Found evidence for the first that's all. Congrats
mzso
1.5 / 5 (2) Apr 01, 2014
I don't understand the connection between. It's not explained. CO2 and methane producing archaea.
So they used the CO2 to make methane (with the help of nickel). Then what produced the exponential rise of CO2?
Maggnus
5 / 5 (4) Apr 01, 2014
How uncannily convenient! Just as the Obama administration is declaring war on cattle wind, we have 'proof' that it can destroy 90% of life on earth! What a happy convergence of pure science and pure politics.
That has simply got to be the most spurious, conspiracy laden piles of paranoid misinformation I have ever read!

Well done Richard, you've managed to upstage both Rygg and Uba with this one!
Maggnus
5 / 5 (5) Apr 01, 2014
I don't understand the connection between. It's not explained. CO2 and methane producing archaea.
So they used the CO2 to make methane (with the help of nickel). Then what produced the exponential rise of CO2?
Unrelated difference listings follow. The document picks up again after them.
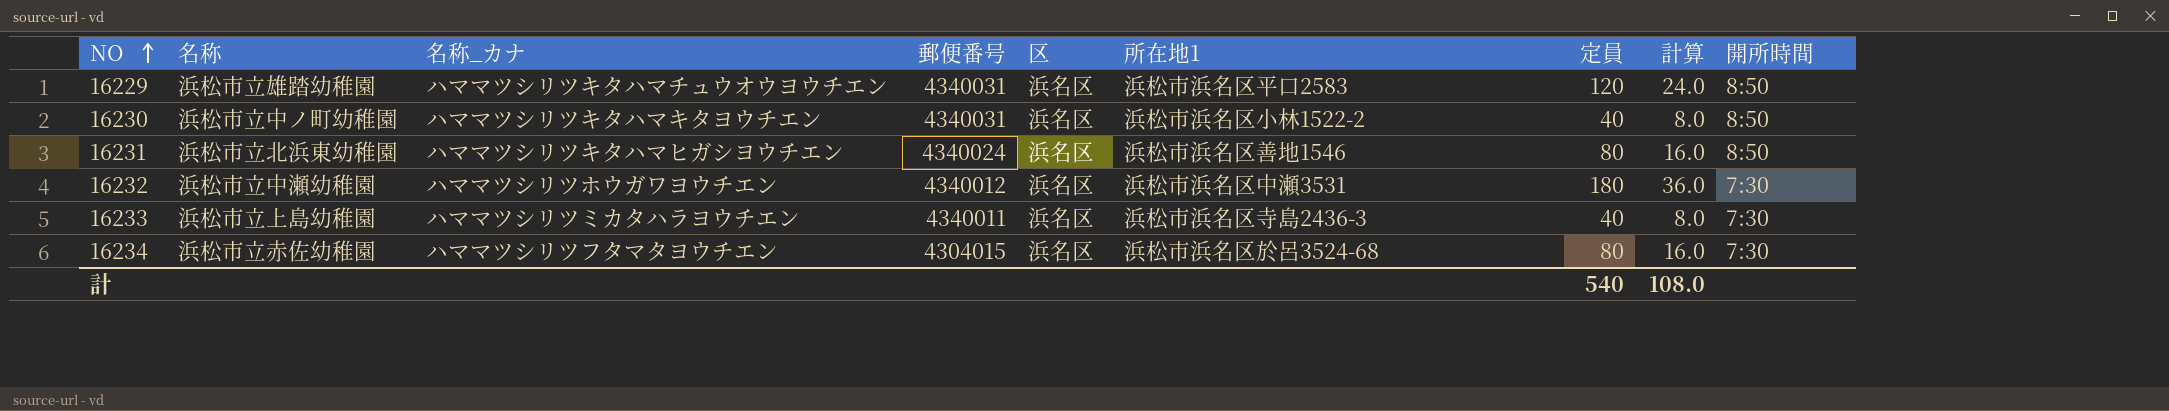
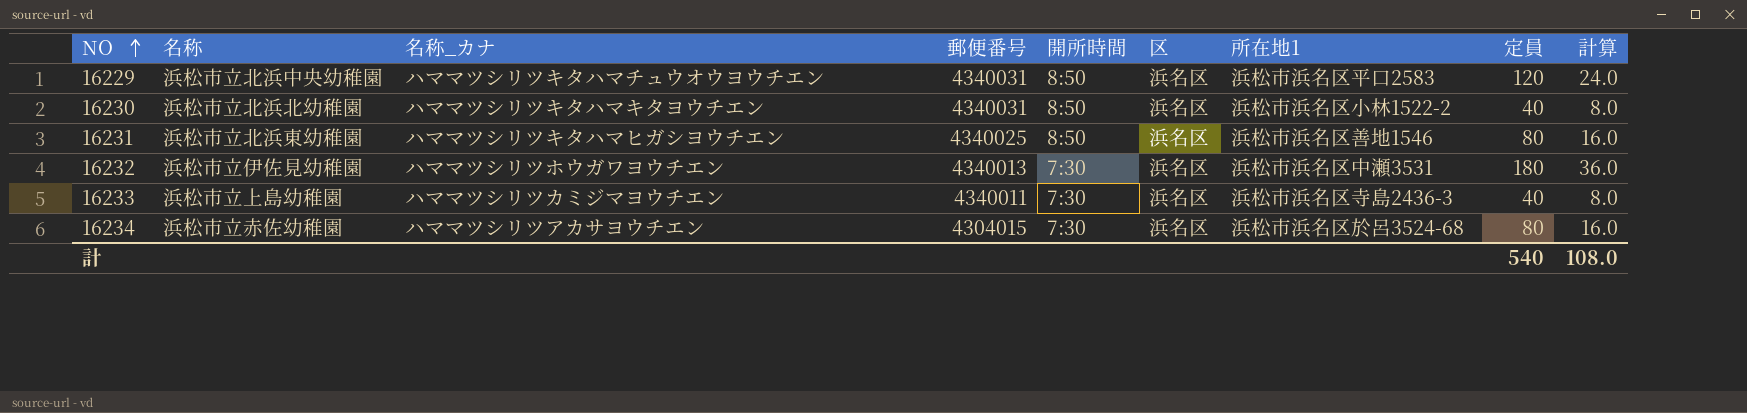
column 開所時間 | position: 9 -> 5
16229 | 名称: 浜松市立雄踏幼稚園 -> 浜松市立北浜中央幼稚園
16230 | 名称: 浜松市立中ノ町幼稚園 -> 浜松市立北浜北幼稚園
16231 | 郵便番号: 4340024 -> 4340025
16232 | 名称: 浜松市立中瀬幼稚園 -> 浜松市立伊佐見幼稚園
16232 | 郵便番号: 4340012 -> 4340013
16233 | 名称_カナ: ハママツシリツミカタハラヨウチエン -> ハママツシリツカミジマヨウチエン
16234 | 名称_カナ: ハママツシリツフタマタヨウチエン -> ハママツシリツアカサヨウチエン

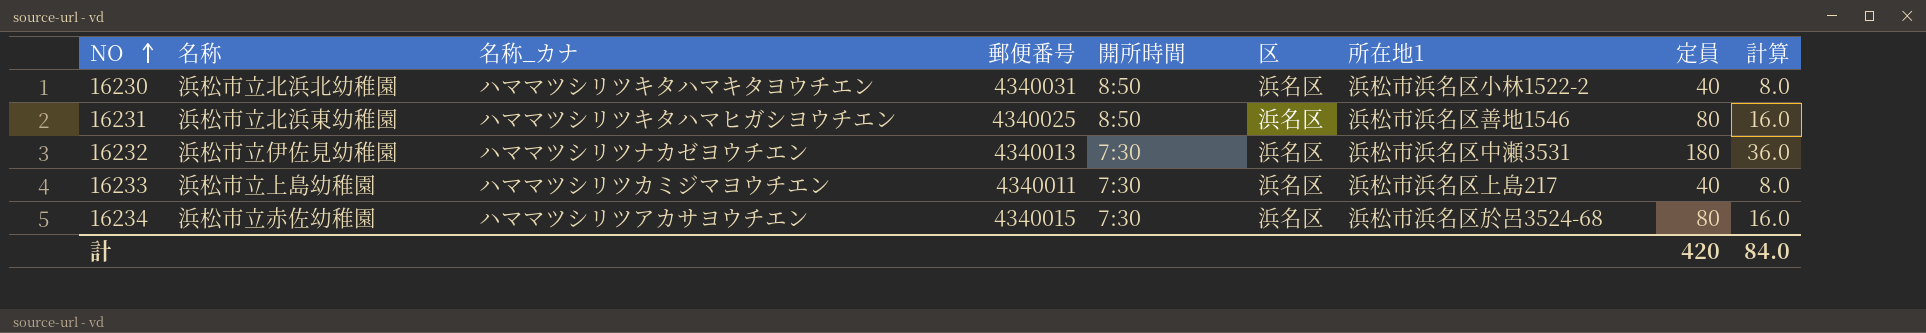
row 16229: 浜松市立北浜中央幼稚園 | ハママツシリツキタハマチュウオウヨウチエン | 4340031 | 8:50 | 浜名区 | 浜松市浜名区平口2583 | 120 | 24.0 -> none
16232 | 名称_カナ: ハママツシリツホウガワヨウチエン -> ハママツシリツナカゼヨウチエン
16233 | 所在地1: 浜松市浜名区寺島2436-3 -> 浜松市浜名区上島217
16234 | 郵便番号: 4304015 -> 4340015
計 | 定員: 540 -> 420
計 | 計算: 108.0 -> 84.0

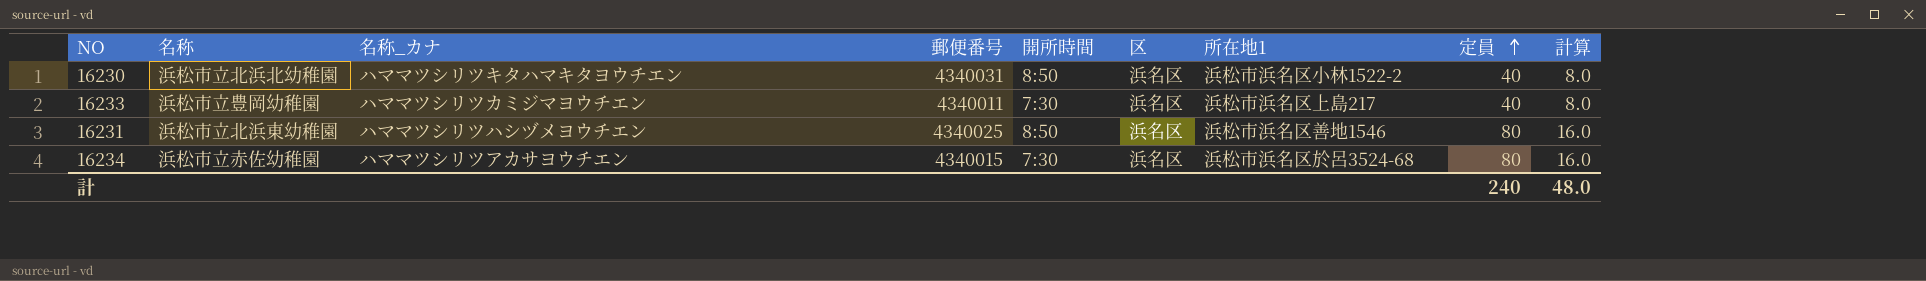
row order: NO ascending -> 定員 ascending
row 16232: 浜松市立伊佐見幼稚園 | ハママツシリツナカゼヨウチエン | 4340013 | 7:30 | 浜名区 | 浜松市浜名区中瀬3531 | 180 | 36.0 -> none
16233 | 名称: 浜松市立上島幼稚園 -> 浜松市立豊岡幼稚園
16231 | 名称_カナ: ハママツシリツキタハマヒガシヨウチエン -> ハママツシリツハシヅメヨウチエン
計 | 定員: 420 -> 240
計 | 計算: 84.0 -> 48.0

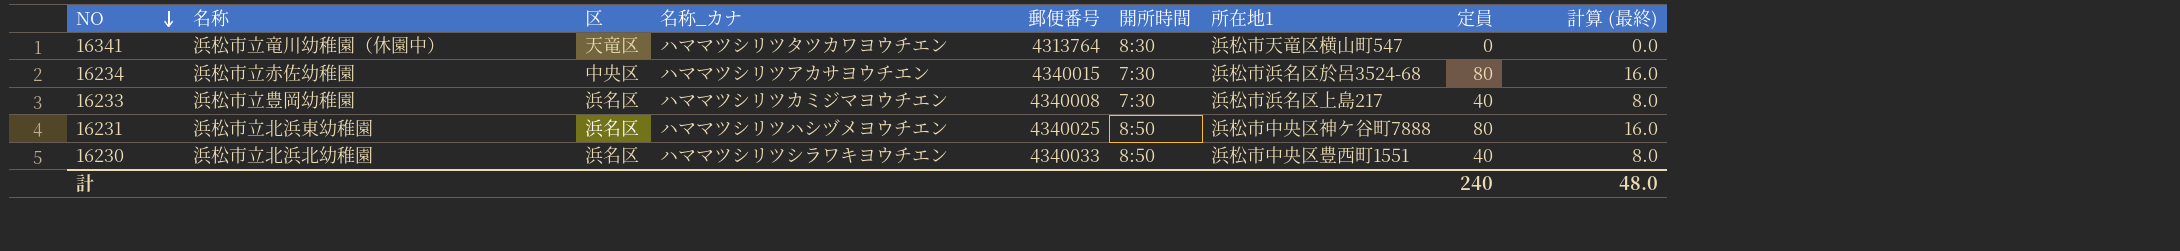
row order: 定員 ascending -> NO descending
column 区 | position: 6 -> 3
column name: 計算 -> 計算 (最終)
row 16341: none -> 浜松市立竜川幼稚園（休園中） | 天竜区 | ハママツシリツタツカワヨウチエン | 4313764 | 8:30 | 浜松市天竜区横山町547 | 0 | 0.0
16234 | 区: 浜名区 -> 中央区
16233 | 郵便番号: 4340011 -> 4340008
16231 | 所在地1: 浜松市浜名区善地1546 -> 浜松市中央区神ケ谷町7888
16230 | 名称_カナ: ハママツシリツキタハマキタヨウチエン -> ハママツシリツシラワキヨウチエン
16230 | 郵便番号: 4340031 -> 4340033
16230 | 所在地1: 浜松市浜名区小林1522-2 -> 浜松市中央区豊西町1551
mzso, they didn't use CO2, they used organic carbon and then produced CH4. CH4 oxidizes in the atmosphere over a short period (ten years or so) producing CO2 & H2O. You can read about it here: http://climpol.ia.../methane if you're interested.
mzso
5 / 5 (2) Apr 01, 2014
mzso, they didn't use CO2, they used organic carbon and then produced CH4. CH4 oxidizes in the atmosphere over a short period (ten years or so) producing CO2 & H2O. You can read about it here: http://climpol.ia.../methane if you're interested.

I see. Thanks. It was far from obvious from this article.
ODesign
3 / 5 (2) Apr 01, 2014
So by inference it's possible our man made carbon problems causing global warming today could be enough for another mass extinction? Maybe there's some other small thing that is needed for mass extinction induced by global warming like killing off the microbes that eat this microbe discussed, or the plans to inject sulfur into the stratosphere could be the key element that tips the equations.
mzso
1 / 5 (1) Apr 02, 2014
So by inference it's possible our man made carbon problems causing global warming today could be enough for another mass extinction? Maybe there's some other small thing that is needed for mass extinction induced by global warming like killing off the microbes that eat this microbe discussed, or the plans to inject sulfur into the stratosphere could be the key element that tips the equations.


I think what's needed is actually significant global warming. Which we don't have so far.
aksdad
1.3 / 5 (4) Apr 03, 2014
...it's possible our man made carbon problems causing global warming today could be enough for another mass extinction? Maybe there's some other small thing that is needed for mass extinction induced by global warming...

According to the MIT researchers' theory, what's needed is:

1. Exponential (or greater) growth of carbon dioxide in the oceans,
2. A change in Methanosarcina microbes allowing them to produce methane from carbon dioxide in the water,
3. A sudden influx of a nutrient required for Methanosarcina growth: nickel, emitted by massive volcanism at that time.

We have none of these conditions today and no prediction of such conditions in the future.

The resulting outburst of methane produced effects similar to those predicted by current models of global climate change: a sudden, extreme rise in temperatures, combined with acidification of the oceans

So far those predictions from global climate models are way, way off.